Она увидела пустую, несмятую постель. Кроме старика, в комнате никого не было. А он сидел у стола и, жадно поводя глазами, неестественно ярко горевшими на мертвенно-бледном, осунувшемся лице, считал деньги, только что украденные у нее.
Страх, терзавший ее каких-нибудь несколько минут назад, был несравним с тем, что она испытывала теперь. Ни грабители, ни вероломный трактирщик, который смотрит сквозь пальцы на то, что его постояльцев грабят и даже могут убить во сне, ни даже самый безжалостный душегуб разбойник — никто не пробудил бы в груди девочки того ужаса, в какой повергло ее только что сделанное открытие.

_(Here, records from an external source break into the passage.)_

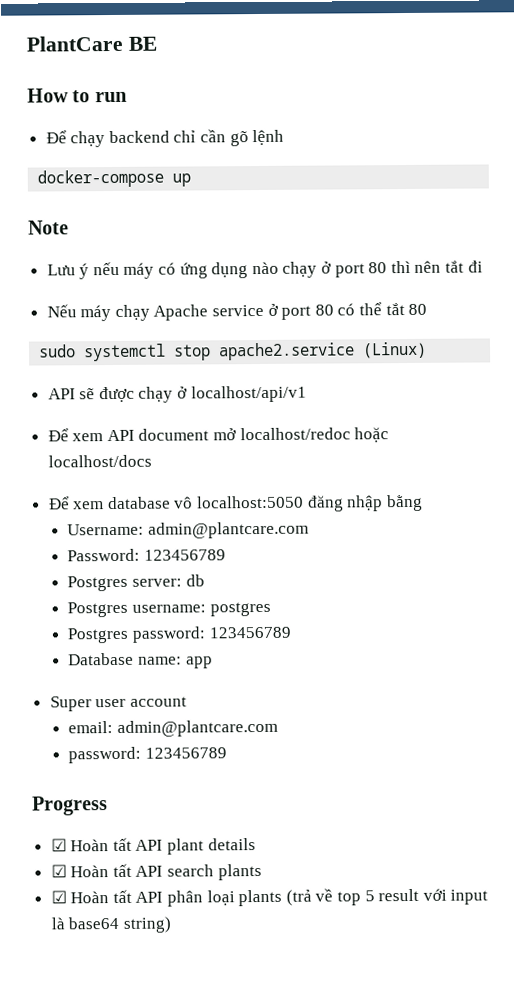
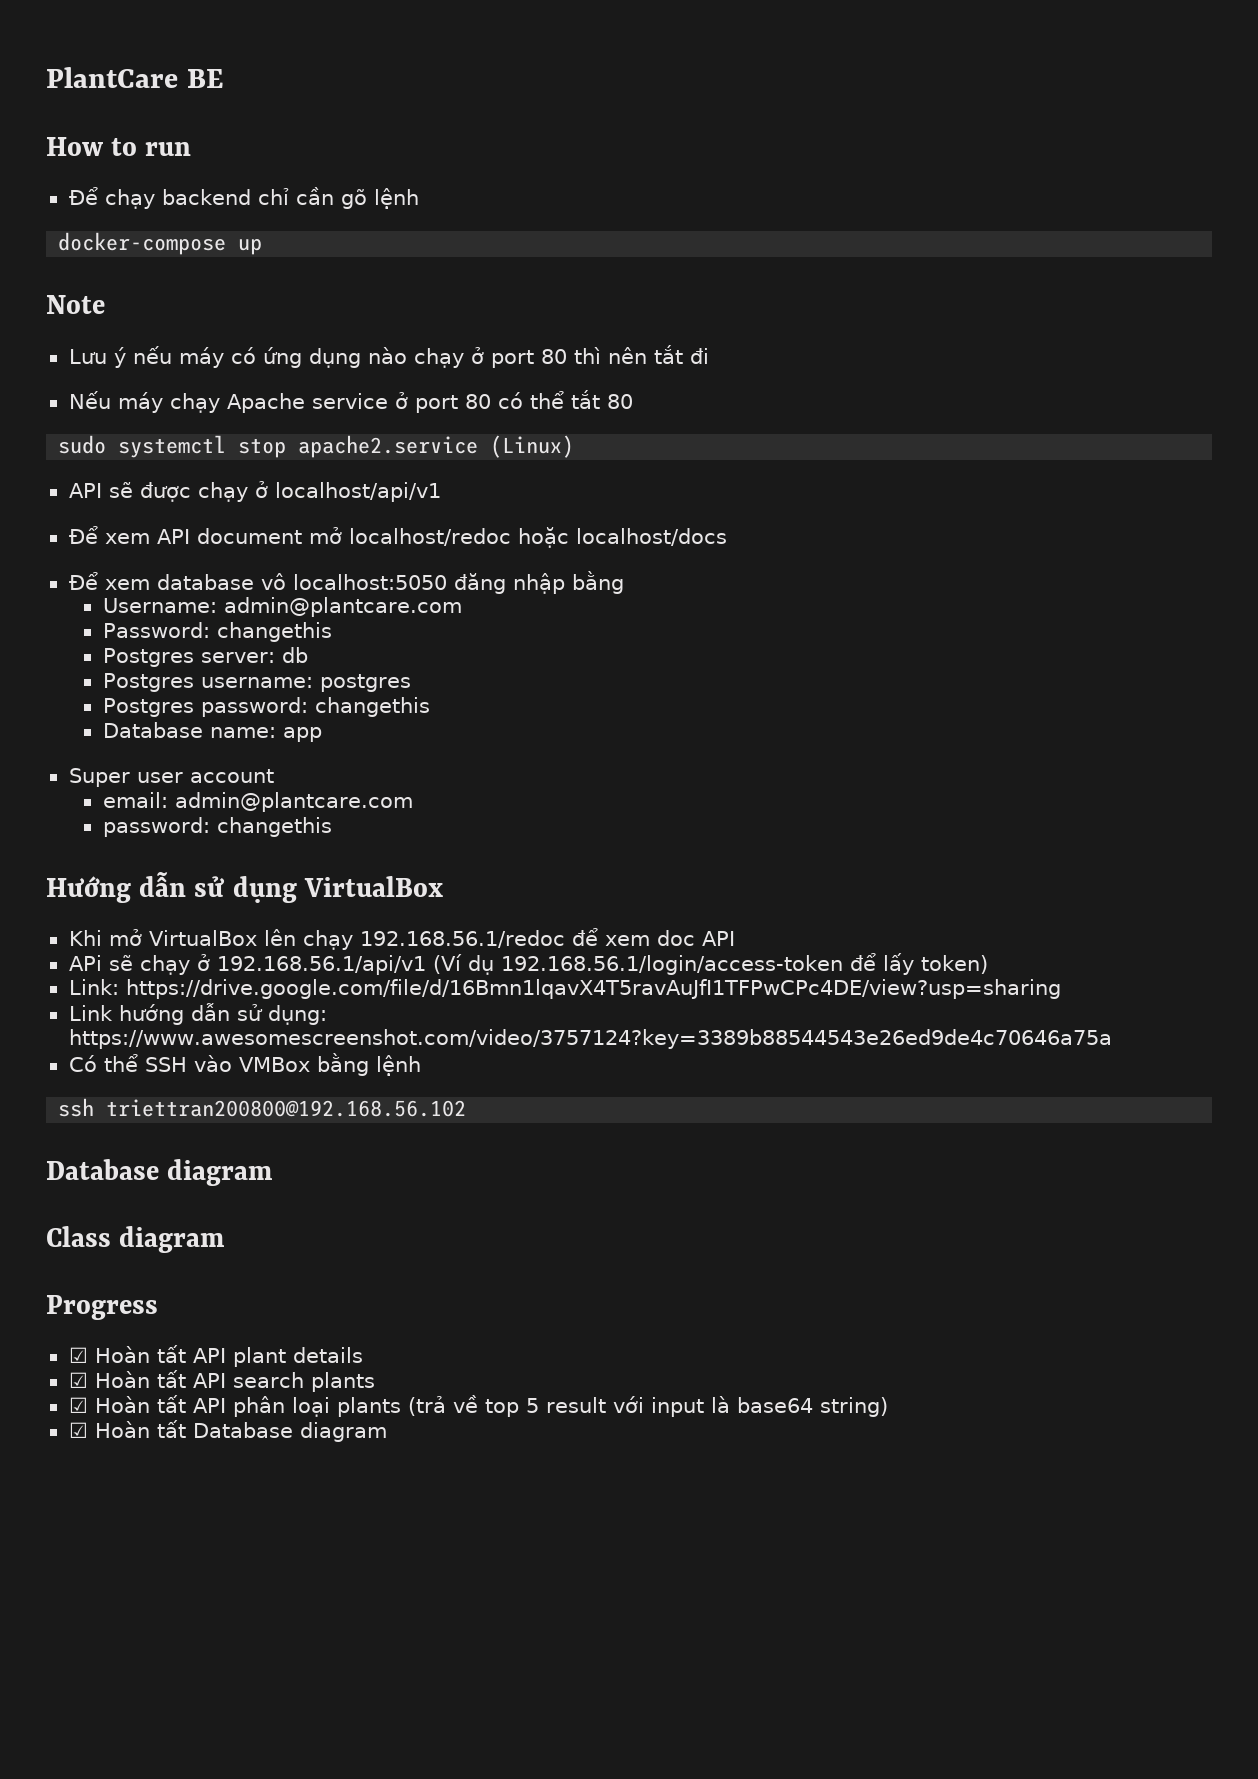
[144,549,227,561] 123456789 -> [216,622,332,642] changethis
[208,626,291,639] 123456789 -> [314,697,430,717] changethis
[145,747,228,759] 123456789 -> [216,817,332,837] [46,872,443,903] [68,928,735,950] [68,953,988,975] [68,979,1061,999] [68,1003,327,1025] [68,1029,1112,1049] [68,1053,421,1076] [58,1098,467,1117] [46,1159,273,1186] [46,1226,225,1253] changethis // Hướng dẫn sử dụng VirtualBox // Khi mở VirtualBox lên chạy 192.168.56.1/redoc để xem doc API // APi sẽ chạy ở 192.168.56.1/api/v1 (Ví dụ 192.168.56.1/login/access-token để lấy token) // Link: https://drive.google.com/file/d/16Bmn1lqavX4T5ravAuJfI1TFPwCPc4DE/view?usp=sharing // Link hướng dẫn sử dụng: https://www.awesomescreenshot.com/video/3757124?key=3389b88544543e26ed9de4c70646a75a // Có thể SSH vào VMBox bằng lệnh // ssh triettran200800@192.168.56.102 // Database diagram // Class diagram
(171, 924) none -> [68,1420,387,1442] // ☑ Hoàn tất Database diagram

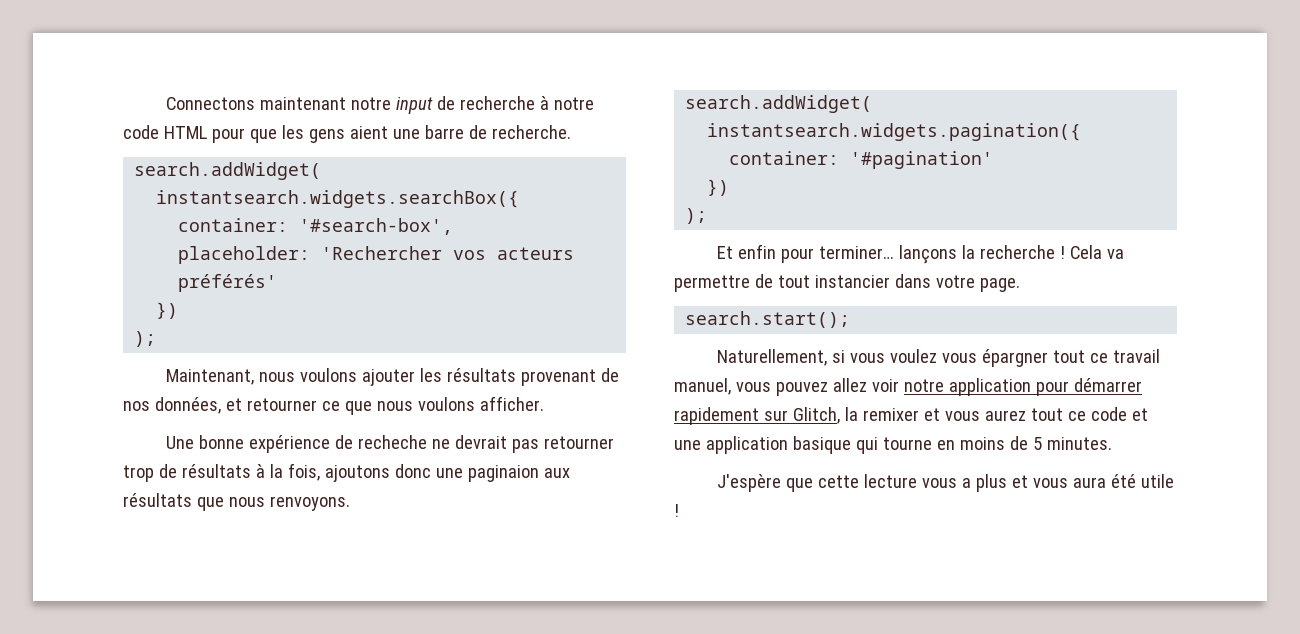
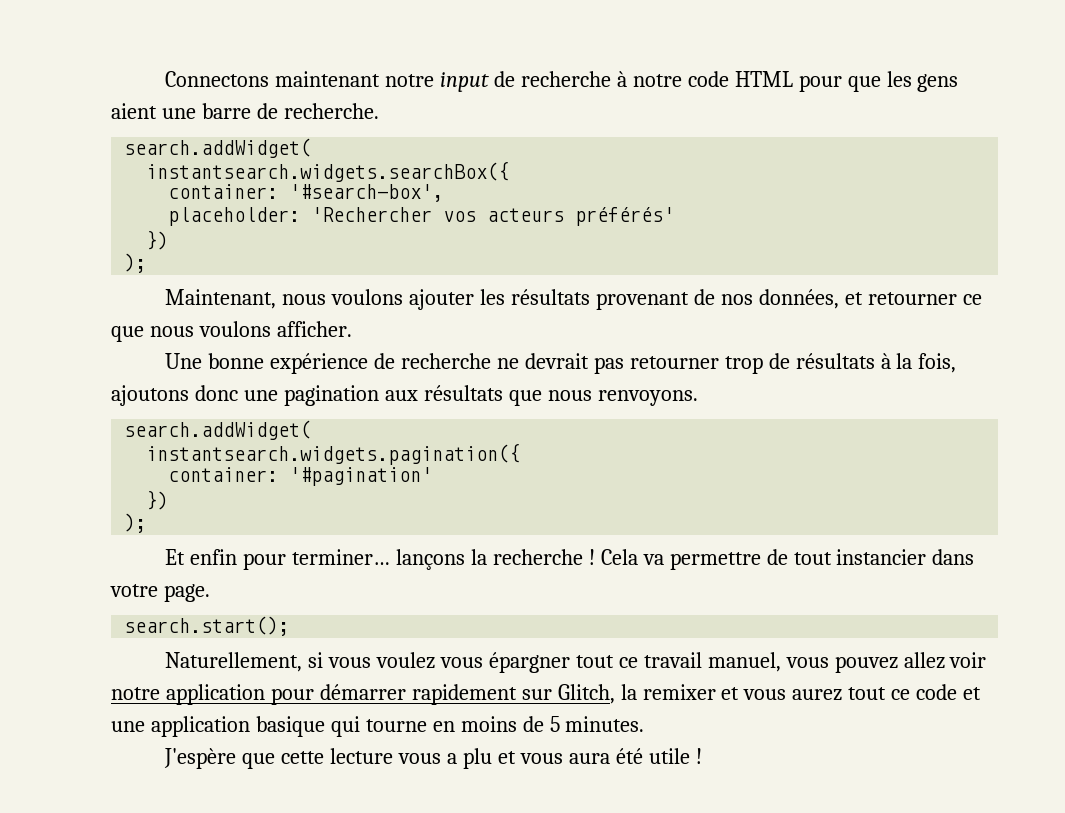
[357,435,427,449] recheche -> [400,353,491,369] recherche
[467,465,539,482] paginaion -> [283,385,379,406] pagination
[975,474,1007,492] plus -> [462,748,492,769] plu

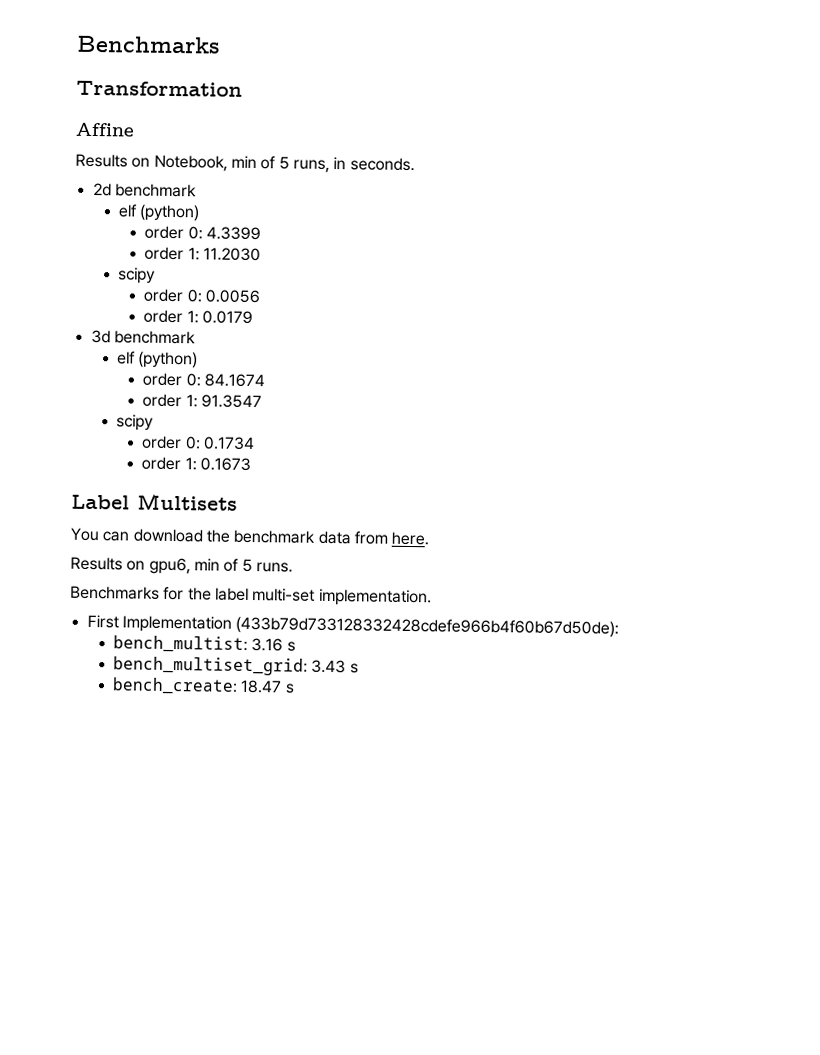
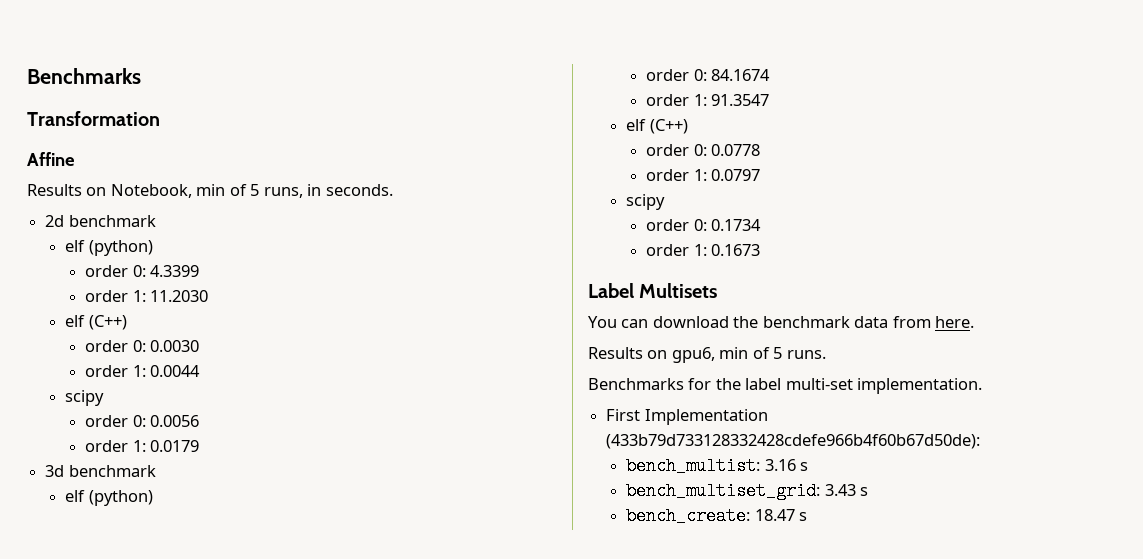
(262, 254) none -> [65,315,127,330] [85,340,200,352] [85,365,201,377] // elf (C++) // order 0: 0.0030 // order 1: 0.0044
(263, 401) none -> [626,119,688,134] [646,144,761,156] [646,169,761,181] // elf (C++) // order 0: 0.0778 // order 1: 0.0797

Седовласый старик, словно призрак, скользнул к ней в комнату, украл у нее деньги, думая, что она крепко спит, и с омерзительной алчностью любовался своей добычей, — это было хуже, неизмеримо хуже и неизмеримо страшнее всего, что могло измыслить ее воображение. А вдруг он вернется — ведь дверь не запирается ни на ключ, ни на задвижку? Вдруг захочет проверить, все ли деньги взяты? Страшно подумать, что этот призрак неслышным шагом снова войдет в комнату, обратит взгляд к ее пустой кровати, а она притаится у него в ногах, чтобы он не коснулся ее руками. Она прислушалась. Вот!.. Шаги на лестнице, дверь медленно отворяется. Все это только чудилось ей, но действительность была не менее страшна — нет! еще страшнее, ибо настоящий призрак появился бы и исчез, а воображаемый мог мучить без конца.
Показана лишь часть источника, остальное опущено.